Diversification is also central to the product strategy of Coca-Cola. Apart from producing and marketing the flagship Coke brand, the company also produces and markets other brands of non-alcoholic beverages ranging from carbonated drinks and fruit juices to energy and lifestyle drinks.

2. Pricing Strategy

The Coca-Cola Company does not explicitly states its pricing strategy. However, based on global operations and the specifics of its distribution strategy, the company employs an operations-oriented pricing strategy in which the objective is to uses price variations to match the supply and demand in a particular regional market, as well as some aspects of profit-oriented pricing through optimization of mass production and distribution.

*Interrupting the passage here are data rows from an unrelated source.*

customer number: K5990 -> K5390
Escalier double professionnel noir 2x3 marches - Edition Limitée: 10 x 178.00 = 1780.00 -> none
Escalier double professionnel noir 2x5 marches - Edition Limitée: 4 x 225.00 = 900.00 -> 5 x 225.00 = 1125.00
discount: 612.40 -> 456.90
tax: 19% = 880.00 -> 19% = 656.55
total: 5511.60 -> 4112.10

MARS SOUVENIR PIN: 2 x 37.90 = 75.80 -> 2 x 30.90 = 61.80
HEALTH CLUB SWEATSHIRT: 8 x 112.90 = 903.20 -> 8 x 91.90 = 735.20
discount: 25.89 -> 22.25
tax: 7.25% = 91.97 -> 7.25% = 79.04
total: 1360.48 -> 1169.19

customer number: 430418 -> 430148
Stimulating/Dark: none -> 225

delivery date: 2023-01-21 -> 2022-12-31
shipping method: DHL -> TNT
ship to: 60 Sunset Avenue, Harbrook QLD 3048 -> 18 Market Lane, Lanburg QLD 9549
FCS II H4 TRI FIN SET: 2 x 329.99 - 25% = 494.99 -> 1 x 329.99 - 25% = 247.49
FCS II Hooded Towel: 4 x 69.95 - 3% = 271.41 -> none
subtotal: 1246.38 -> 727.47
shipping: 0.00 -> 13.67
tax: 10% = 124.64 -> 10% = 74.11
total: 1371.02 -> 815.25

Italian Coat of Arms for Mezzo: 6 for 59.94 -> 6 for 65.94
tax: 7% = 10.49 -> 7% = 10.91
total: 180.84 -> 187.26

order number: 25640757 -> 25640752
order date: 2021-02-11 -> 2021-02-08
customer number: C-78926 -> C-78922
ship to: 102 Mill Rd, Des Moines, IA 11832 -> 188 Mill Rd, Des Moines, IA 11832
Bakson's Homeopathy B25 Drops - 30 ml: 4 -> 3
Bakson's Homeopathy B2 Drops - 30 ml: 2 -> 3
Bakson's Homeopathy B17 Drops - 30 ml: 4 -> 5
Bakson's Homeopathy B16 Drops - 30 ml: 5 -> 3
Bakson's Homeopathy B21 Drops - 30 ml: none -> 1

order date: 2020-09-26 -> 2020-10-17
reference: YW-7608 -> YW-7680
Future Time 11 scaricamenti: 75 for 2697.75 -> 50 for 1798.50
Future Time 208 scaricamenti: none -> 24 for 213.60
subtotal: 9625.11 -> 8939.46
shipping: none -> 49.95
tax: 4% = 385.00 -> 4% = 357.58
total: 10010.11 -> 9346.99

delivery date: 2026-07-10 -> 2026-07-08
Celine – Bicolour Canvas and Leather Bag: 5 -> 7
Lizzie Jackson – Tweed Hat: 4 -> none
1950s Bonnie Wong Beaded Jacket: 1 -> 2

Furthermore, based on its market stature and the presence of its competitors, the company employs a specific leadership pricing tactic. Its beverage products are more expensive than lesser popular competitors, local producers, and new entrants. Coca-Cola can maintain this tactic because of its competitive advantages stemming from market leadership, distribution efficiency, and promotional capabilities.

3. Place or Distribution Strategy

Coca-Cola follows two levels in its distribution strategy: the primary bottler-specific distribution level and the secondary regional distribution level. The primary level involves distributing the concentrates and syrups to various subsidiary and independently-owned bottlers throughout the world. The secondary level involves the bottlers distributing the final beverage products to their respective geographical markets.

The company also uses two routes under its secondary distribution level. The first involves distributing the ready-to-consume products via retail distributors such as supermarket chains, convenience stores, and kiosks while the second involves distributing the concentrates and syrups, as well as ready-to-consume products to restaurants and other food preparation businesses.

4. Promotion Strategy

Advertising is at the heart of the promotional strategy and of course, the marketing strategy of Coca-Cola. The company invests heavily in advertising using traditional mediums of communications such as print and television, as well as other mediums and methods through digital marketing activities and outdoor marketing campaigns. Its advertising practices are thematic and specific. Each regional market follows its unique advertising theme relevant to its culture or situation and in some instances, the entire global market pursues a central theme that is relatable to all regional markets.

Other aspects of the promotional strategy of Coca-Cola include public relations through media relations, sales promotion such as special offers, after-sales services including customer feedback, corporate social responsibility, and community involvement. The company is also remarkable for using celebrity endorsements and sponsoring public events such as sports leagues and concerts.